• INPUT
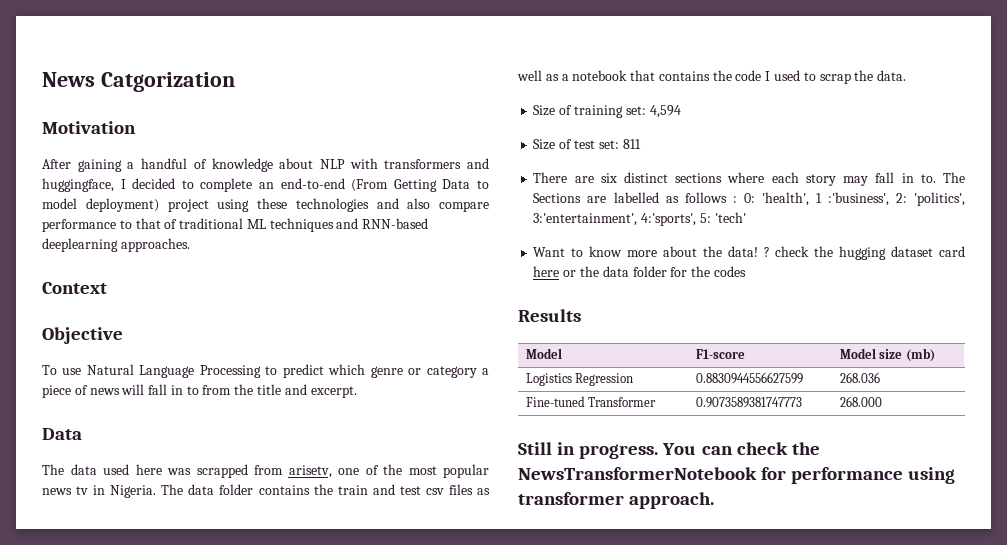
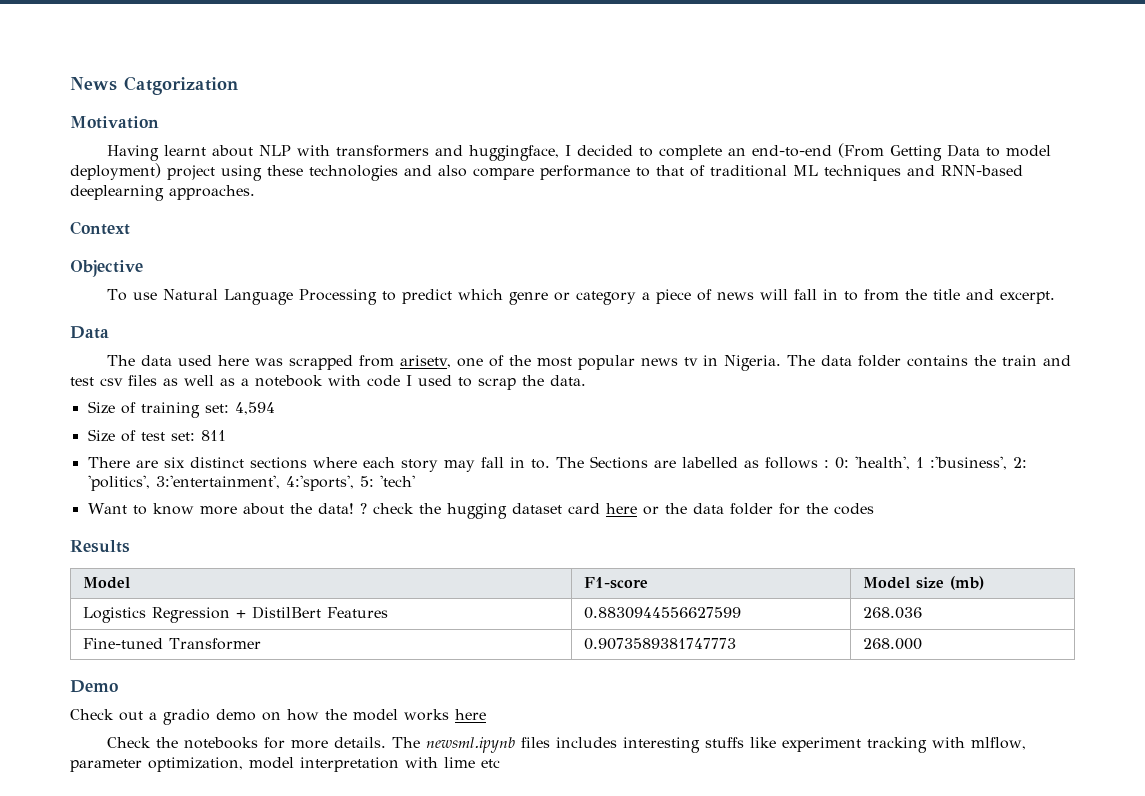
- After gaining a handful of knowledge about NLP with transformers and huggingface, I decided to complete an end-to-end (From Getting Data to model deployment) project using these technologies and also compare performance to that of traditional ML techniques and RNN-based deeplearning approaches.
+ Having learnt about NLP with transformers and huggingface, I decided to complete an end-to-end (From Getting Data to model deployment) project using these technologies and also compare performance to that of traditional ML techniques and RNN-based deeplearning approaches.
- The data folder contains the train and test csv files as well as a notebook that contains the code I used to scrap the data.
+ The data folder contains the train and test csv files as well as a notebook with code I used to scrap the data.
- Logistics Regression | 0.8830944556627599 | 268.036
+ Logistics Regression + DistilBert Features | 0.8830944556627599 | 268.036
- Still in progress. You can check the NewsTransformerNotebook for performance using transformer approach.
+ Demo
+ Check out a gradio demo on how the model works here
+ Check the notebooks for more details. The newsml.ipynb files includes interesting stuffs like experiment tracking with mlflow, parameter optimization, model interpretation with lime etc

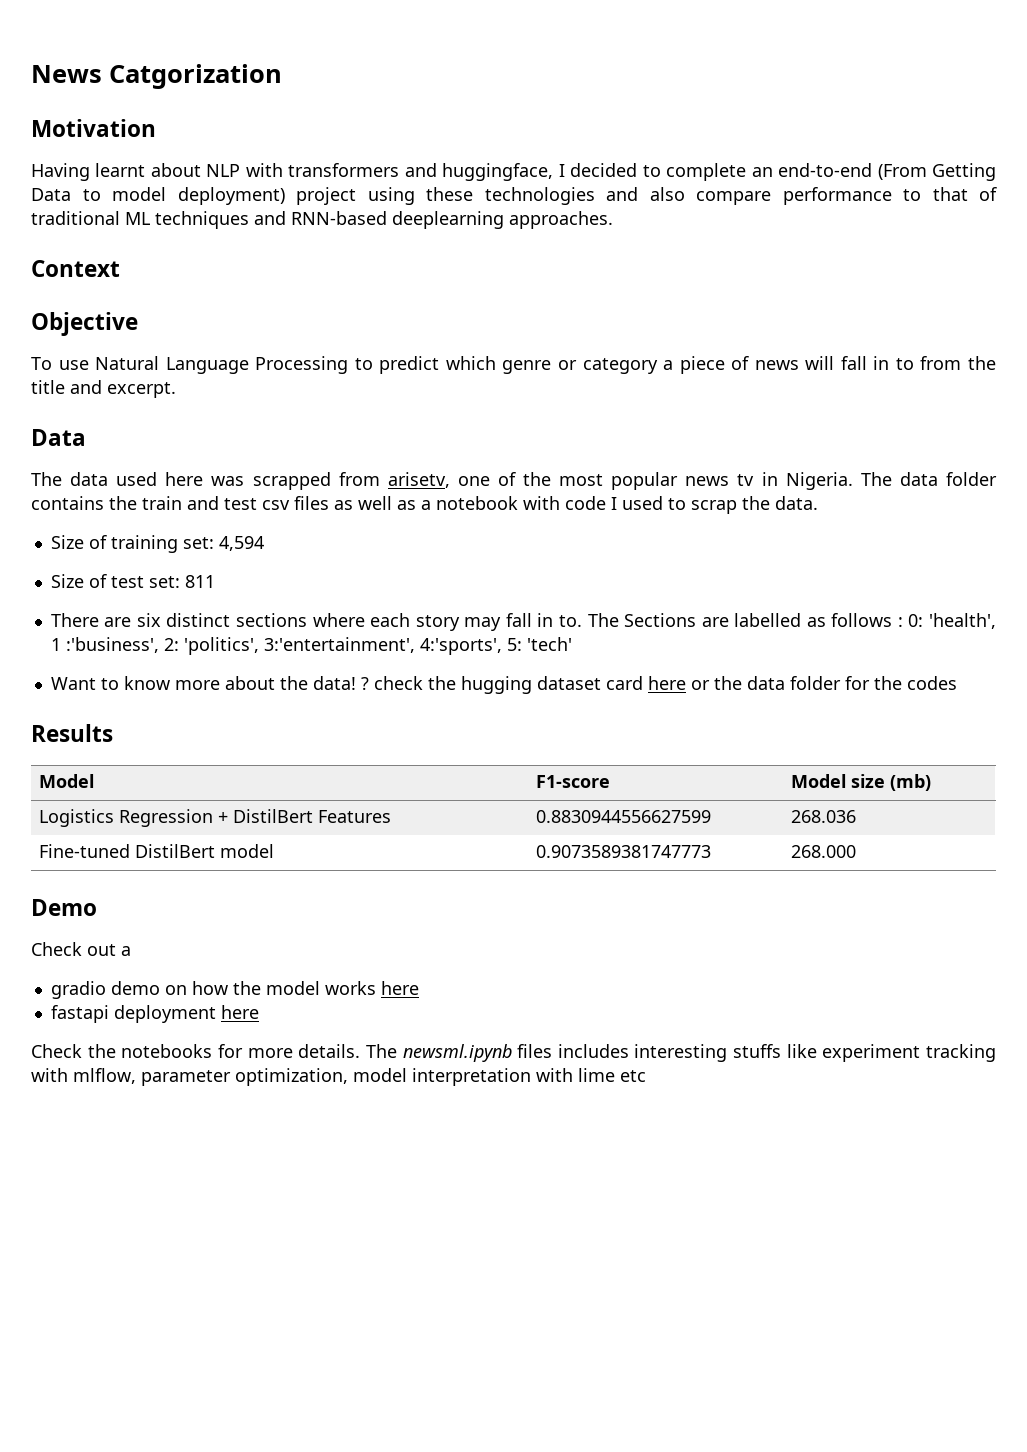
- Fine-tuned Transformer | 0.9073589381747773 | 268.000
+ Fine-tuned DistilBert model | 0.9073589381747773 | 268.000
- Check out a gradio demo on how the model works here
+ Check out a
+ gradio demo on how the model works here
+ fastapi deployment here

• AIM OF THE EXERCISE
Above are some records. Count the lines among them with the word "techniques", and answer with the number only.

• ANSWER FOR THIS EXERCISE
2